El Índice de Resultados Escolares (IRE), elaborado por María Sol Alzú, Martín Nistal y Víctor Volman, mide la trayectoria de los estudiantes desde el primer grado hasta el último año de secundaria. La comparación muestra un deterioro: mientras que en 2022 el 13% de los estudiantes llegaban a tiempo y con saberes, en 2024 la cifra cayó al 10%.
En San Juan, el panorama es preocupante no solo por la baja proporción de estudiantes que logran completar la secundaria con aprendizajes satisfactorios, sino también por la fuerte brecha respecto a otras jurisdicciones. En la Ciudad de Buenos Aires, por ejemplo, el 23% de los alumnos alcanzan el final de la escolaridad obligatoria en tiempo y forma, casi cuatro veces más que en San Juan.
Los especialistas advierten que la mayor caída se registró en Matemática, una asignatura que impacta directamente en las oportunidades futuras de los jóvenes.

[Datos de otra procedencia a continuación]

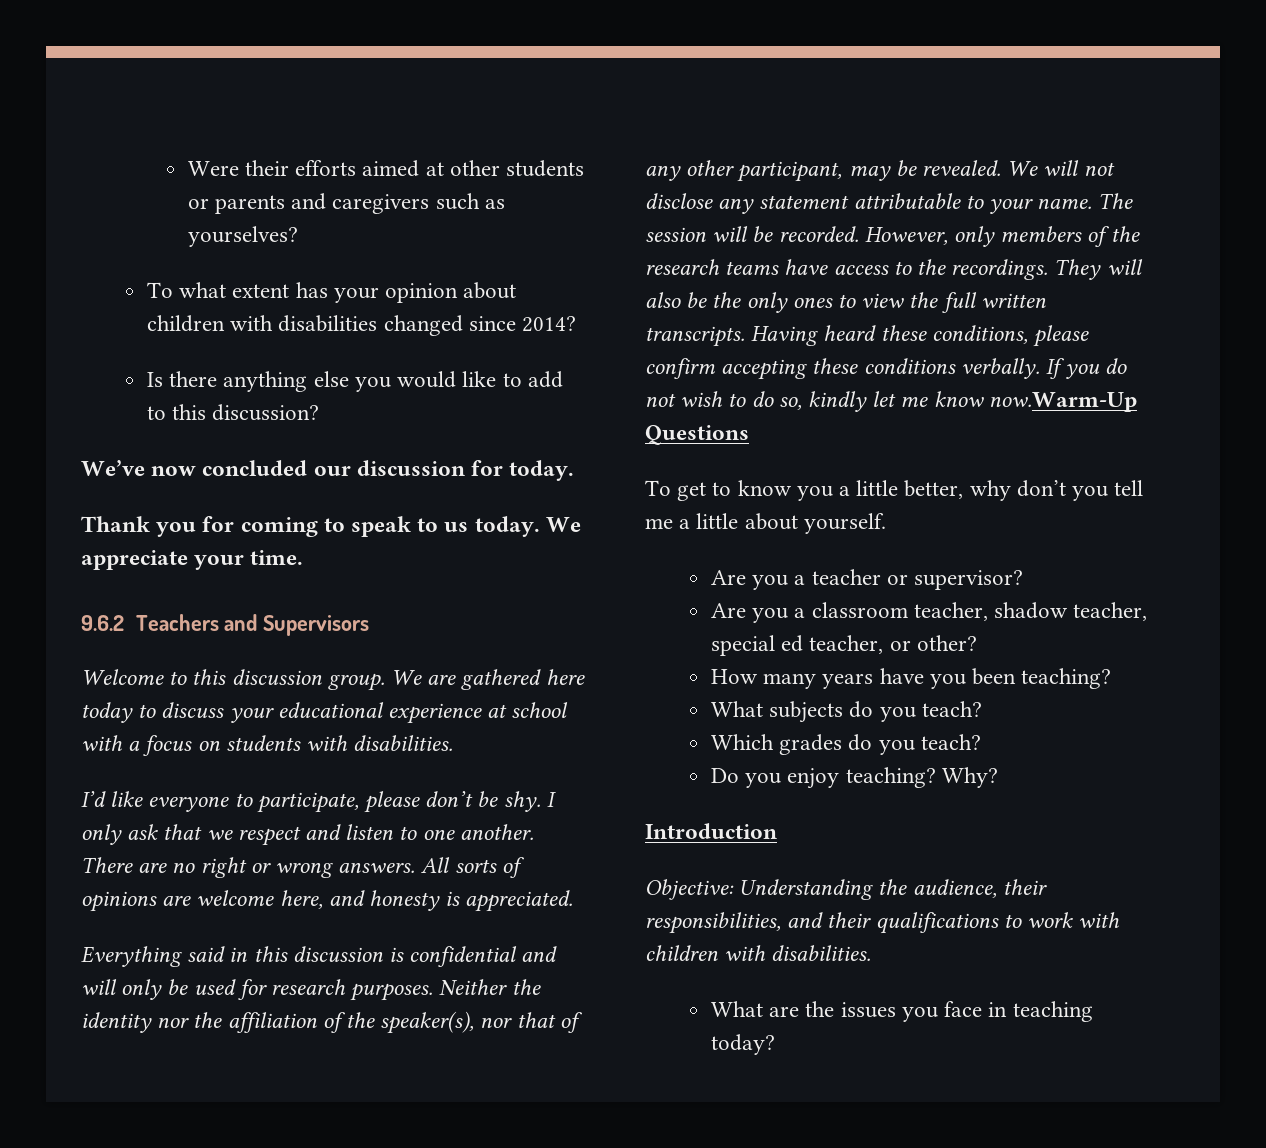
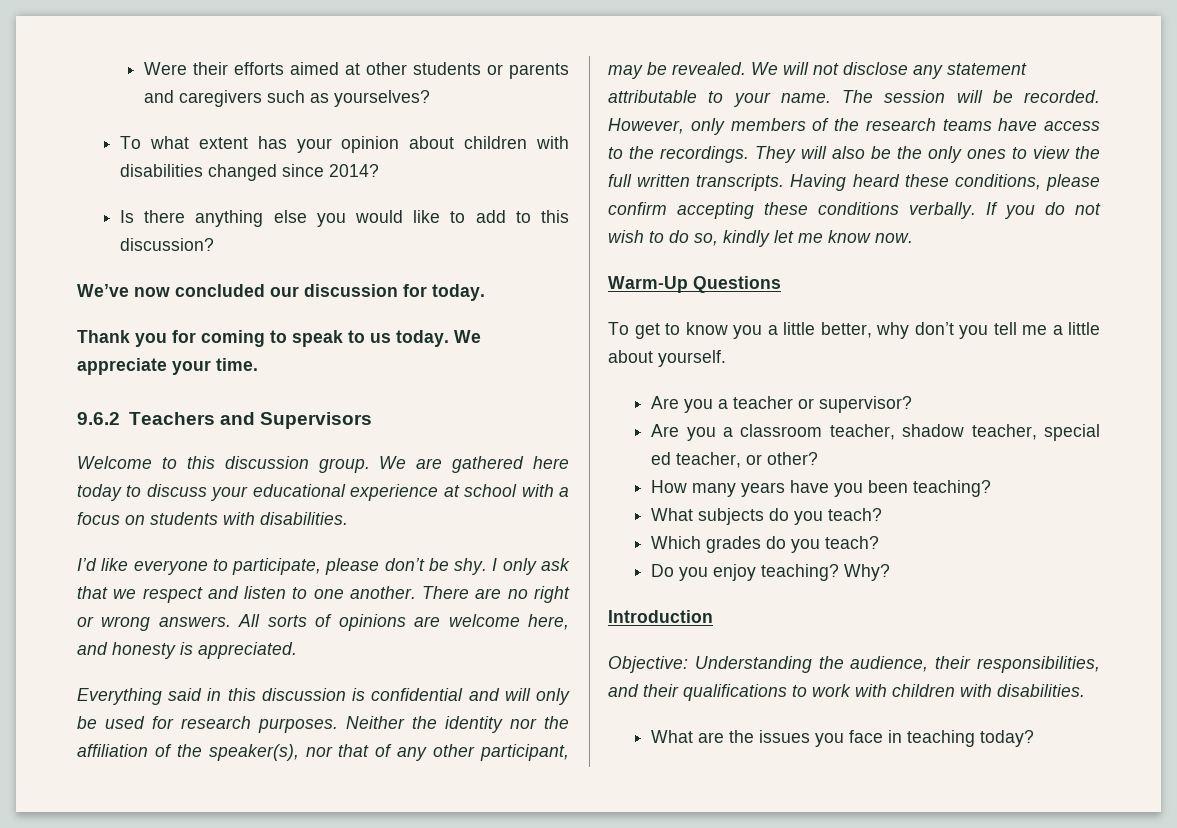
- If you do not wish to do so, kindly let me know now.Warm-Up Questions
+ If you do not wish to do so, kindly let me know now.
+ Warm-Up Questions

Si bien a nivel nacional se observa una mejora en la cantidad de estudiantes que logran llegar al último año de la secundaria —63 de cada 100, contra el 53% de la cohorte 2009–2020—, los aprendizajes no acompañan ese avance.
El informe concluye que la combinación de trayectorias más largas pero con aprendizajes insuficientes plantea un desafío central para las políticas educativas: garantizar no solo la permanencia en la escuela, sino también la calidad de lo aprendido.